It is also illustrated the usage of normalizing flows, specifically the Masked Autoregressive flow (MAF) [PPM17], as a preconditioning step for the algorithm; using as a bijection function the ellipsis

\[\begin{split}\begin{align*} x(t) &= x(0) \cos(t) + v(t) \sin(t) \\ v(t) &= v(0) \cos(t) - x(t) \sin(t), \end{align*}\end{split}\]

i.e. the solution of Hamilton’s equations for \(p(x,v) = N(x|0,I)N(v|0,I)\),

\[\begin{split}\begin{align*} \frac{d x}{d t} &= v \\ \frac{d v}{d t} &= -x. \end{align*}\end{split}\]

As it is later demonstrated, these dynamics alone fail to capture all the volume of our banana density.

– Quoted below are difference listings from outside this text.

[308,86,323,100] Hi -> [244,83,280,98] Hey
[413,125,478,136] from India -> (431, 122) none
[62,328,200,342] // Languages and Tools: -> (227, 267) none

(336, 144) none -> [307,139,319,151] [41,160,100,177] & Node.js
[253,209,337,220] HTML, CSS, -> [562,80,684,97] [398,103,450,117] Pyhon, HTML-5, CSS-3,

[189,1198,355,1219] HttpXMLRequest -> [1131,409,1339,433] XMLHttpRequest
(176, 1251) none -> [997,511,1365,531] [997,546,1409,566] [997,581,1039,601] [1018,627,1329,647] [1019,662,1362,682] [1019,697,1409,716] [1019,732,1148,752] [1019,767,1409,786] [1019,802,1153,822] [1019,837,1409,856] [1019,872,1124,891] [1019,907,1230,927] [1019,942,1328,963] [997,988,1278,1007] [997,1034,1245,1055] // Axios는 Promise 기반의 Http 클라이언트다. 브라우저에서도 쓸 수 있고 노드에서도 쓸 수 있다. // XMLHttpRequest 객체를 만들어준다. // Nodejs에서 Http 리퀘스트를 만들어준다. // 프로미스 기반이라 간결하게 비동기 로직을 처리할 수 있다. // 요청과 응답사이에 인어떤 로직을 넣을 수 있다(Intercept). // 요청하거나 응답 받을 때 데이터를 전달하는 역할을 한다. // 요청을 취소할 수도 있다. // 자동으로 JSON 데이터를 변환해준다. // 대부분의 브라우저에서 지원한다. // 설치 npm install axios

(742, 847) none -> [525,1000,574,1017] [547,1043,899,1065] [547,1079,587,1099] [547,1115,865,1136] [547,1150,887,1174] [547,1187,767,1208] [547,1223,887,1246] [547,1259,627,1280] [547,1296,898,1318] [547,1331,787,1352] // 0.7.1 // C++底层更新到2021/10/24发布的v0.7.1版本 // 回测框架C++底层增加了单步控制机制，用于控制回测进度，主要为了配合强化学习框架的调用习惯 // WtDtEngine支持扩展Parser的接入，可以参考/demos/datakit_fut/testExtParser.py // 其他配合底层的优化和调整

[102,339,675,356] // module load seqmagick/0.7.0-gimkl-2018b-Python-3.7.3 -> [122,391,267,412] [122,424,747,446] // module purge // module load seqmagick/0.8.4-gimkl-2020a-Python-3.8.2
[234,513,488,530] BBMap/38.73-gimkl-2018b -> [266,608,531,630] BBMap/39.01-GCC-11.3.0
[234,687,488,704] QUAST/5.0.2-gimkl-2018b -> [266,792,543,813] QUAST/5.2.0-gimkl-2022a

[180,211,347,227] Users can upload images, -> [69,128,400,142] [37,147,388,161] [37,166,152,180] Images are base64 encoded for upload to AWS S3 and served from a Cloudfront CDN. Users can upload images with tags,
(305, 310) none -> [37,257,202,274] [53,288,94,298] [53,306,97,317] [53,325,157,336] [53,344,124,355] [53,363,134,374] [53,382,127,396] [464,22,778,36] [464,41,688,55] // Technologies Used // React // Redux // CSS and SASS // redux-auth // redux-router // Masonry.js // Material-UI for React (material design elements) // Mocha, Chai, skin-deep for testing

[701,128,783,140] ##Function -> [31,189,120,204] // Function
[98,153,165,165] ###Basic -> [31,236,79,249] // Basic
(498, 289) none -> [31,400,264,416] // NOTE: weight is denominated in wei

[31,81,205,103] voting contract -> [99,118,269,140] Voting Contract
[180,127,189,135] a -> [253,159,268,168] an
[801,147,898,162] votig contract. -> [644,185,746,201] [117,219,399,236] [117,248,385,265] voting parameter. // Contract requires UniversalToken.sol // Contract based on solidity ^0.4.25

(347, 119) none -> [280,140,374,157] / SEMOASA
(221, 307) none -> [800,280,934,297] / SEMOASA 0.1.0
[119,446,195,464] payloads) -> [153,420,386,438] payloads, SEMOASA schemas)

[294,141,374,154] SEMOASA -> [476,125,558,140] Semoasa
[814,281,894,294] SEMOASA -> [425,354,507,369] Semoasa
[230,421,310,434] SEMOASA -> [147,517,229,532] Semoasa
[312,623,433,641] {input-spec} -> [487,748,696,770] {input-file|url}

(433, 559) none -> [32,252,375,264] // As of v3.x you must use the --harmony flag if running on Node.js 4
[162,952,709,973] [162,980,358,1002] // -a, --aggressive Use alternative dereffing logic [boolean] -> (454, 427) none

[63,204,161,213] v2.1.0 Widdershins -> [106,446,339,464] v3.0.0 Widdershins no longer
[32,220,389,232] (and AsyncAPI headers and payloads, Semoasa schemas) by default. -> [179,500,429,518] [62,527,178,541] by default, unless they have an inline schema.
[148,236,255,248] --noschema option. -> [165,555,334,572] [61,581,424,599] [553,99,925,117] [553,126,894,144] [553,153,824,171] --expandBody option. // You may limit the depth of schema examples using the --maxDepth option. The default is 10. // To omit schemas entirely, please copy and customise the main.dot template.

They are, however, cheap and easy to use, since these dynamics are both gradient-free (don’t require the computation of gradients of our target distribution) and tuning-free (have no tuning parameters); in contrast with the integrators mentioned above, which need to compute gradients at each iteration and require tuning of the discretization step size and number of steps (when used for periodic orbital MCMC, these values are represented by the step_size and period). Paired with a preconditioning step which transforms our target to approximate \(N(x|0,I)\), our cheap and easy dynamics can efficienty sample from the whole volume of our banana density while delegating the expensive gradients and cumbersome tuning to an optimization problem performed pre-sampling.

Hide code cell content
import matplotlib.pyplot as plt

plt.rcParams["axes.spines.right"] = False
plt.rcParams["axes.spines.top"] = False
import jax

from datetime import date
rng_key = jax.random.key(int(date.today().strftime("%Y%m%d")))
import jax.numpy as jnp
import jax.scipy.stats as stats

import blackjax.mcmc.integrators as integrators
from blackjax import orbital_hmc as orbital
Hide code cell content
def plot_contour(logdensity, orbits=None, weights=None):
    """Contour plots for density w/ or w/o samples."""
    a, b, c, d = -7.5, 7.5, -5, 12.5
    x1 = jnp.linspace(a, b, 1000)
    x2 = jnp.linspace(c, d, 1000)
    y = jnp.exp(logdensity({"x1": x1[None, ...], "x2": x2[..., None]}))
    fig, ax = plt.subplots(1, 2, figsize=(17, 6))
    CS0 = ax[0].contour(x1, x2, y, levels=10, colors="k")
    plt.clabel(CS0, inline=1, fontsize=10)
    CS1 = ax[1].contour(x1, x2, y, levels=10, colors="k")
    plt.clabel(CS1, inline=1, fontsize=10)
    if orbits is not None:
        ax[0].set_title("Unweighted samples")
        ax[0].scatter(orbits["x1"], orbits["x2"], marker=".")
        ax[1].set_title("Weighted samples")
        ax[1].scatter(orbits["x1"], orbits["x2"], marker=".", alpha=weights)
Hide code cell content
def inference_loop(rng_key, kernel, initial_state, num_samples):
    """Sequantially draws samples given the kernel of choice."""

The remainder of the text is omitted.